It all begins with an idea.

Audit your Contract Portfolio Immediately

Classify Contracts by Risk
Fully funded / fully obligated contracts are safer they may continue despite appropriations lapses.
Incrementally funded contracts (those reliant on additional funding after start) are at risk of being suspended.
Dependent on new funds / awards contracts may be fully frozen.

Map Dependencies
Does the work require access to federal facilities, government personnel, or agency reviews that might be suspended? If so, anticipate disruption.

Identify Essential vs Non-Essential Work
Some contracts may be deemed essential (life, safety, emergency) and allowed to continue. But don’t assume get explicit confirmation from your Contracting Officer.

Communicate early & often with your CO / COR

Request Written Direction
Before doing any work under uncertain conditions, ask for written, contract-level direction on whether your contract is “essential” or must stop.

Document all Impacts
Track all costs, delays, extra labor, idle time, and changes in schedule.
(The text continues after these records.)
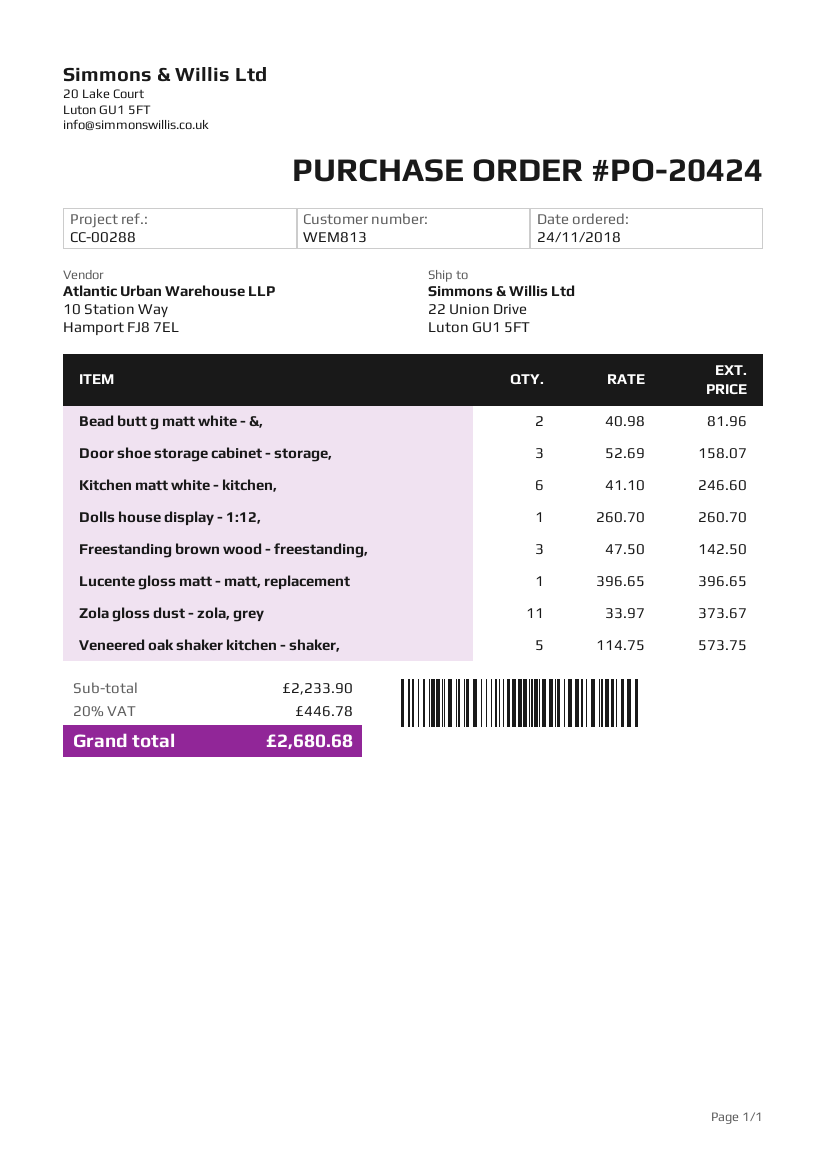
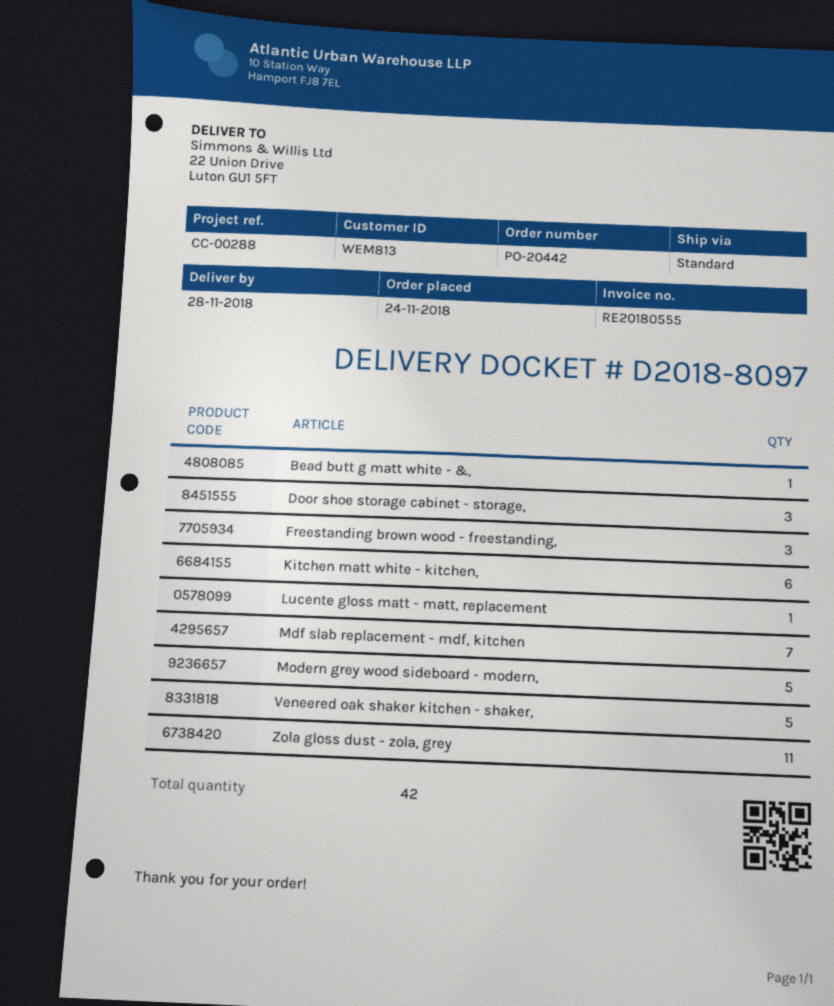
order number: PO-20424 -> PO-20442
Bead butt g matt white - &,: 2 -> 1
Dolls house display - 1:12,: 1 -> none
Mdf slab replacement - mdf, kitchen: none -> 7
Modern grey wood sideboard - modern,: none -> 5

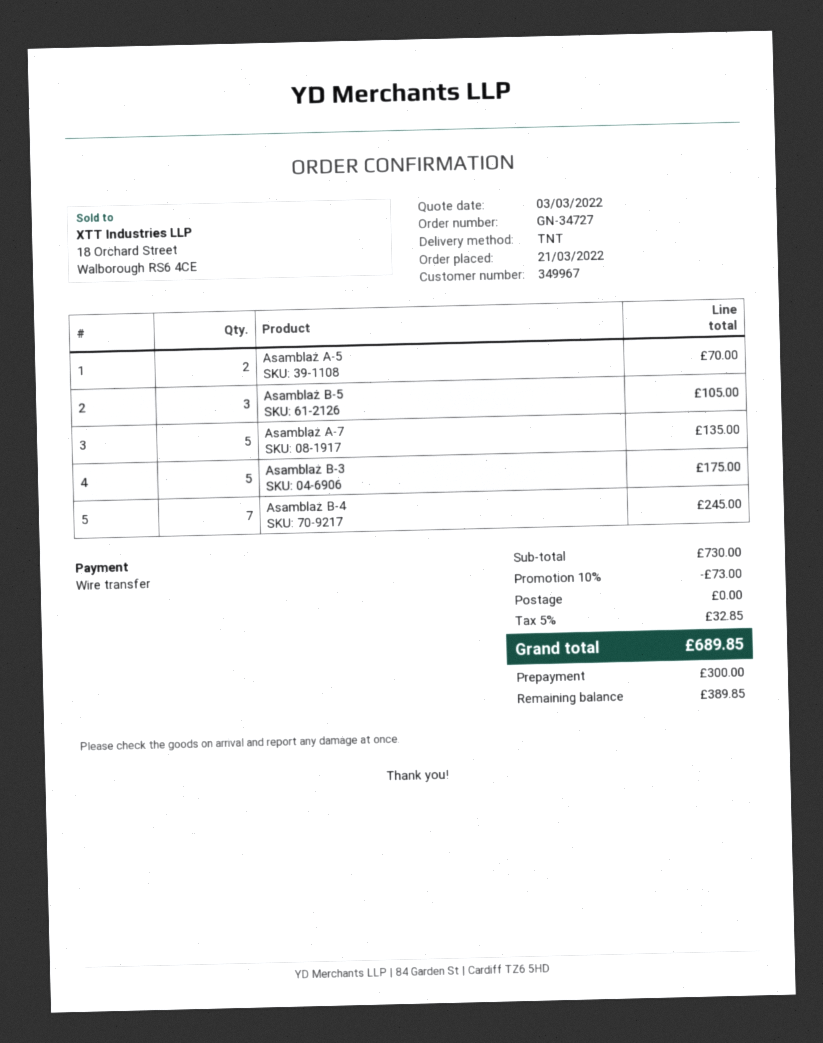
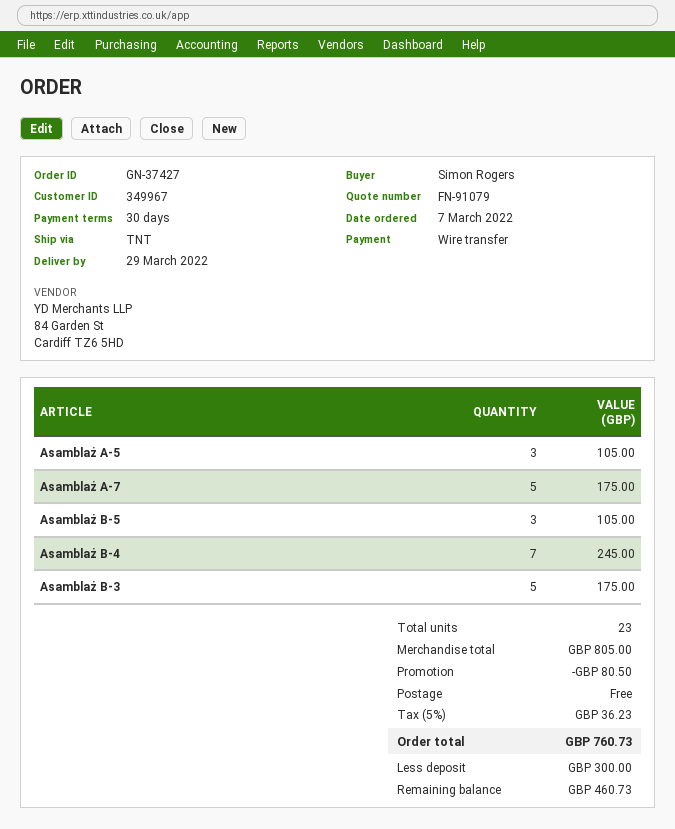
order number: GN-34727 -> GN-37427
order date: 2022-03-21 -> 2022-03-07
Asamblaż A-5: 2 for 70.00 -> 3 for 105.00
Asamblaż A-7: 5 for 135.00 -> 5 for 175.00
subtotal: 730.00 -> 805.00
discount: 73.00 -> 80.50
tax: 5% = 32.85 -> 5% = 36.23
total: 689.85 -> 760.73
balance: 389.85 -> 460.73

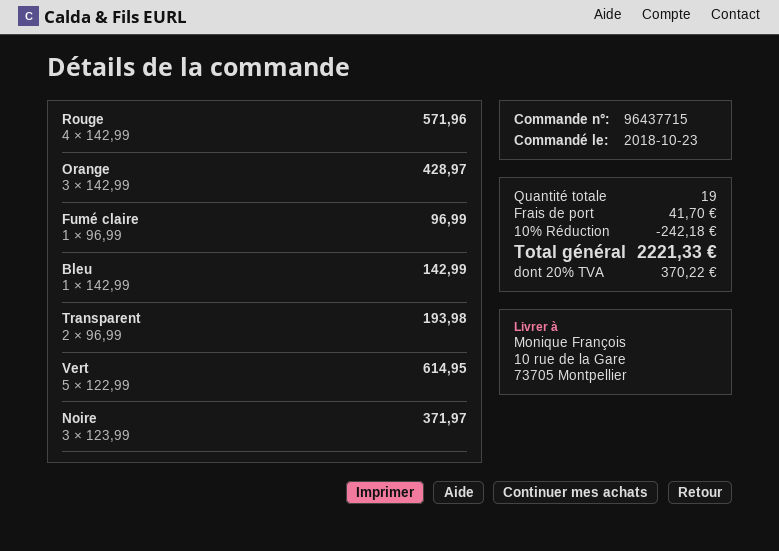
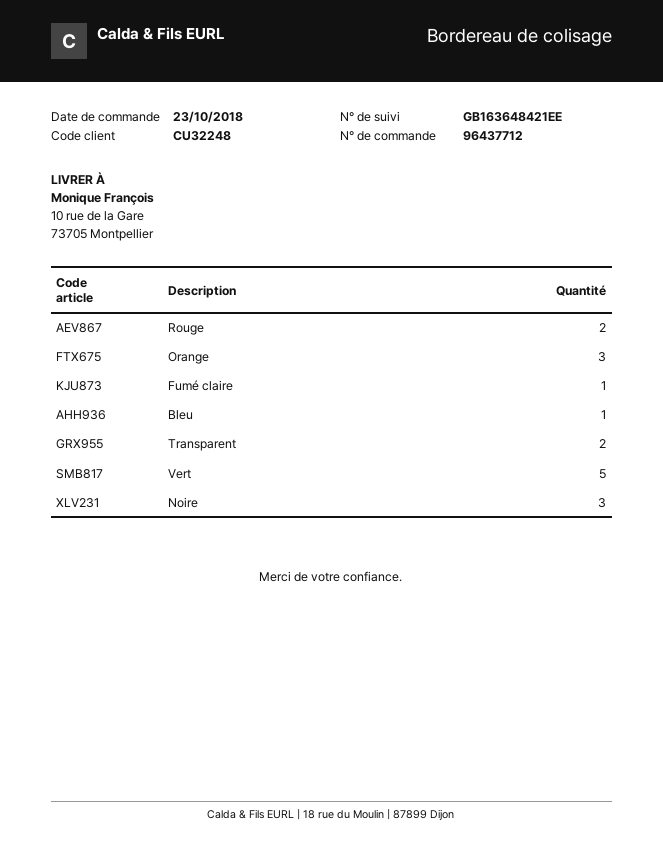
order number: 96437715 -> 96437712
Rouge: 4 -> 2

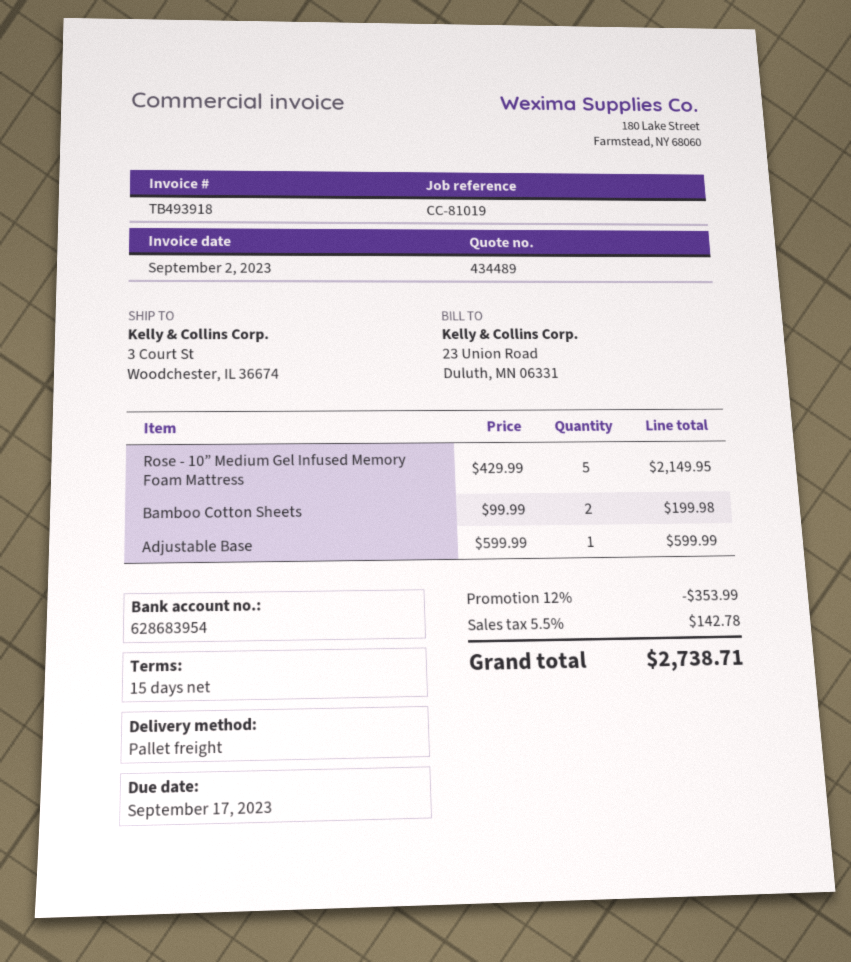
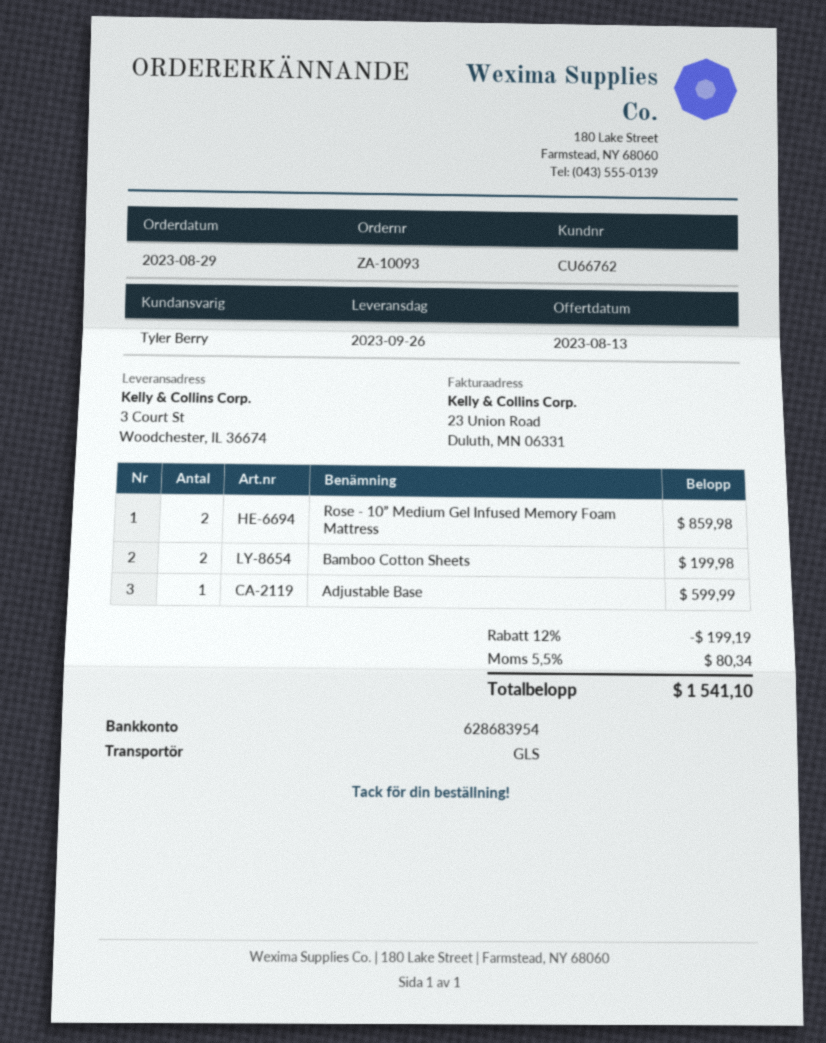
shipping method: pallet freight -> GLS
Rose - 10” Medium Gel Infused Memory Foam Mattress: 5 for 2149.95 -> 2 for 859.98
discount: 12% = 353.99 -> 12% = 199.19
tax: 5.5% = 142.78 -> 5.5% = 80.34
total: 2738.71 -> 1541.10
The more detailed your contemporaneous records, the better your position to recover or negotiate later.

Negotiate Adjustments / Bilateral modifications
Where possible, seek formal contract modifications to reflect new realities (i.e schedule delays)

Contact your Congressional Representatives

Implement a Shutdown Readiness Plan in Advance

Trigger Points and Thresholds
Define triggers (e.g. “if funding lapses”) to switch to your shutdown mode (e.g. pause non-critical tasks, conserve cash.)

Cross-Training and Redeployment
Where possible, shift personnel to non-federal work, commercial projects, internal improvement, or business development during downtime.

Furlough Policies
If you must furlough employees, ensure compliance with both federal and state wage/hour laws (especially for exempt vs nonexempt employees) and plan timing carefully.

Cash Reserve Buffer
If cash reserves are available, set aside a contingency reserve to cover a few weeks or months of expenses.

Credit / Liquidity Arrangements
Have a line of credit, bridge financing, or alternative funding options ready. Some private credit firms specialize in supporting contractors during shutdowns.

Diversify Revenue Sources Away from Federal Fependency

One of the best long-term defenses is reducing reliance on federal contract income alone.

Pursue Commercial/Private Sector Contracts
If you can bid in non-government markets, do so. This gives a buffer when government work slows. It can be tough to pivot, but seek out lean aggressive marketing tactics (i.e cold calling, private sector bid boards) to drive some business in the interim.

Subcontracting and Teaming
Partner with primes on contracts that have more stability, or cross-sector teaming to broaden your exposure. Lean on your network, remember a lot of businesses are in the same boat during a government shutdown.

Recurring / Subscription Services
If your business can add a service or product with recurring revenue (e.g. maintenance, software, training), that revenue is more stable during government funding gaps.

Geographic / Agency Diversification
Don’t put all your eggs in one agency (e.g., DoD, DHS); spread across agencies and regions to reduce exposure. Government shutdowns affect federal civilian and DoD customers differently.

Manage Internal Costs Aggressively

Freeze Nonessential Expenditures
Delay capital purchases, hiring, travel, new technology investments, marketing (if possible).

Negotiate with Subcontractors / Vendors
Seek flexibility, extended payment terms, or “pause” provisions from your vendors.

Lean staffing / Just-in-Time Staffing
Where possible, limit ramp-up until contracts are more certain. Use part-time, contract, or contingency staff if feasible.

Expense control
Focus resources on winning, performing, or safeguarding highest-priority contracts.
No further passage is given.